NC GOP making last-minute ‘clarifying’ changes to abortion law before it takes effect

Travis Long/tlong@newsobserver.com

The North Carolina Senate moved quickly Thursday to amend the recently passed 12-week abortion ban that has been challenged by Planned Parenthood in federal court, ahead of the new law going into effect next week.

Senators were debating other bills Thursday afternoon when they took a recess for 20 minutes. When they came back, GOP leaders had added one more bill to the day’s calendar. An amendment offered to that bill by Sen. Joyce Krawiec, one of the main sponsors of the abortion bill, included what Republicans said were “technical clarifying changes” they wanted to make to the law before it takes effect on July 1.

Included in those changes is a section that strikes language in the original bill that stated physicians providing drugs for medication abortions needed to verify that the gestational age for a developing fetus “is no more than 70 days,” or 10 weeks.
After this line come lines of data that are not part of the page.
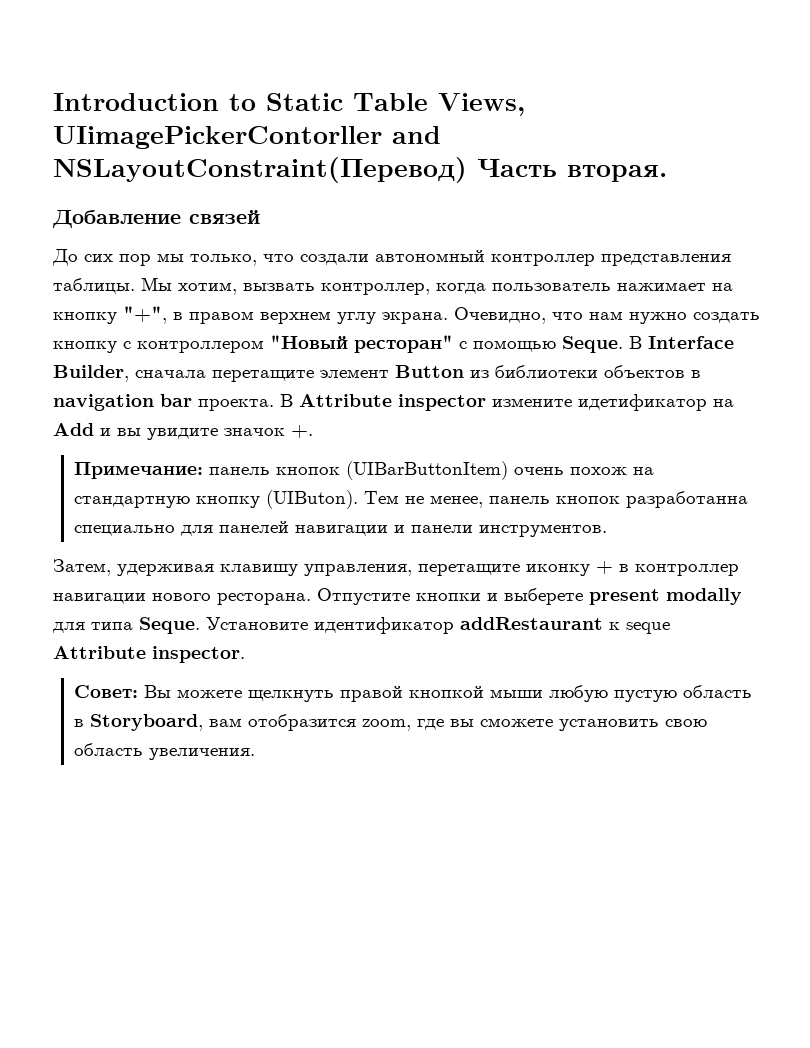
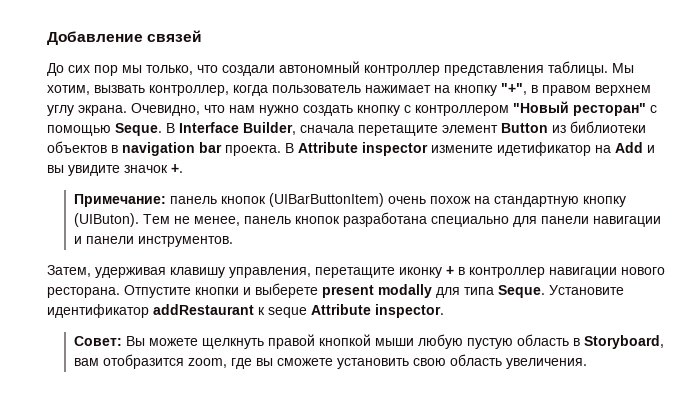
- Introduction to Static Table Views, UIimagePickerContorller and NSLayoutConstraint(Перевод) Часть вторая.
- Тем не менее, панель кнопок разработанна специально для панелей навигации и панели инструментов.
+ Тем не менее, панель кнопок разработана специально для панели навигации и панели инструментов.

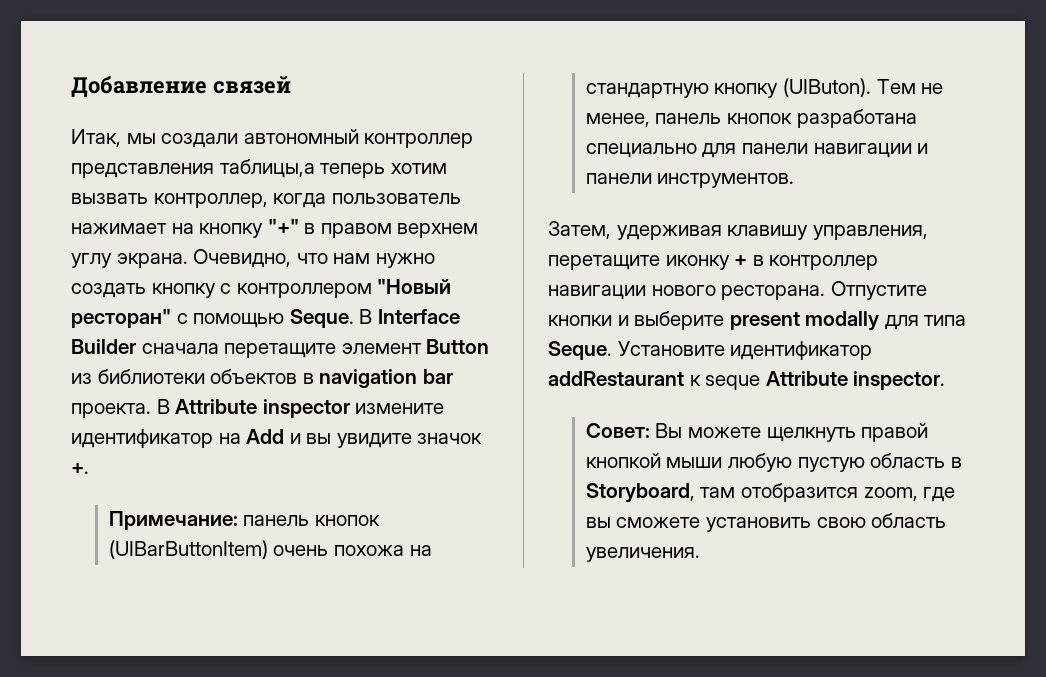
- До сих пор мы только, что создали автономный контроллер представления таблицы. Мы хотим, вызвать контроллер, когда пользователь нажимает на кнопку "+", в правом верхнем углу экрана.
+ Итак, мы создали автономный контроллер представления таблицы,а теперь хотим вызвать контроллер, когда пользователь нажимает на кнопку "+" в правом верхнем углу экрана.
- В Interface Builder, сначала перетащите элемент Button из библиотеки объектов в navigation bar проекта.
+ В Interface Builder сначала перетащите элемент Button из библиотеки объектов в navigation bar проекта.
- В Attribute inspector измените идетификатор на Add и вы увидите значок +.
+ В Attribute inspector измените идентификатор на Add и вы увидите значок +.
- Примечание: панель кнопок (UIBarButtonItem) очень похож на стандартную кнопку (UIButon).
+ Примечание: панель кнопок (UIBarButtonItem) очень похожа на стандартную кнопку (UIButon).
- Отпустите кнопки и выберете present modally для типа Seque.
+ Отпустите кнопки и выберите present modally для типа Seque.
- Совет: Вы можете щелкнуть правой кнопкой мыши любую пустую область в Storyboard, вам отобразится zoom, где вы сможете установить свою область увеличения.
+ Совет: Вы можете щелкнуть правой кнопкой мыши любую пустую область в Storyboard, там отобразится zoom, где вы сможете установить свою область увеличения.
Opponents of the new abortion law had criticized Republicans for rushing the bill through last month without making clear how it would affect the point in a pregnancy until which medication abortions would be allowed under law. Planned Parenthood, which is seeking a temporary restraining order to prevent the law from immediately going into effect, said in its lawsuit that the medication abortion provisions were “nonsensical.”

The lawsuit is scheduled to get its first hearing in federal district court in Greensboro on Wednesday.

On Thursday, Krawiec told lawmakers that the amendment “clarifies that elective medication abortions are lawful through 12 weeks as was the original intent of the bill.”

The amended bill ultimately gained initial approval in a 27-17 vote that fell along party lines. Three Republicans and three Democrats were recorded as having excused absences. The bill still needs one more vote in the Senate, which is expected to occur on Monday, before it can be voted on in the House and be sent to Democratic Gov. Roy Cooper.

Sen. Jay Chaudhuri, the Democratic whip, said he and his colleagues were notified of the GOP’s plan to make changes to the bill as session was going on. Democrats were seen huddling as votes were being cast, and used the recess to figure out what to do.

“This was an amendment offered with very little notice while we were casting votes, regarding a federal lawsuit on the most important piece of legislation that we have passed in this chamber, legislation that impacts the reproductive rights of every woman in the state,” Chaudhuri told The News & Observer after session. “Being afforded 20 minutes to review that amendment is simply not enough time and it frankly shortchanges our democratic process.”

“We made an attempt to try to review the amendment but given the fact that the amendment is five pages long, given the fact that the Department of Health and Human Services hadn’t reviewed the bill, given the fact that we’ve not been able to talk to stakeholders, it just simply didn’t afford enough time for us to form an opinion,” Chaudhuri said.

Members of the North Carolina OB/GYN Society, which opposed the abortion law, met with lawmakers over the last several weeks to discuss the bill’s regulation of medication abortions, said the group’s president, Dr. Thor Svendsen. In a statement, Svendsen thanked lawmakers for clarifying “the rules for these types of abortions for patients and their physicians.”

Senate leader Phil Berger presided over most of Thursday’s session, until lawmakers recessed before taking up changes to the abortion law. When they came back, Sen. Ralph Hise, another high-ranking Republican, took over and presided over the rest of session.

Lauren Horsch, a spokesperson for Berger, told reporters that Berger had to leave to attend a family matter back in his district.